[Edit difference data]
= = =
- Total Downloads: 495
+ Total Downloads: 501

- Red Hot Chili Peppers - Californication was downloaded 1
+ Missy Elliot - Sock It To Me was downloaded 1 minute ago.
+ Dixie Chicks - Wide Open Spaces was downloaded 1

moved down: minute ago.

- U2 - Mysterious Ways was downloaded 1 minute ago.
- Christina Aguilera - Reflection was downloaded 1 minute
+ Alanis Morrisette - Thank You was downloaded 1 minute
= = =
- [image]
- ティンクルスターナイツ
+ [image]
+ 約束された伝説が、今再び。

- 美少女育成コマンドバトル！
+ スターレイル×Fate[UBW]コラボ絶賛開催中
= = =
Problem statement.
Above are the entries. Output exactly the lines beginning with the line that has "- Christina Aguilera" and ending with the line that has "You was downloaded 1 minute".

Answer to the exercise.
- Christina Aguilera - Reflection was downloaded 1 minute
+ Alanis Morrisette - Thank You was downloaded 1 minute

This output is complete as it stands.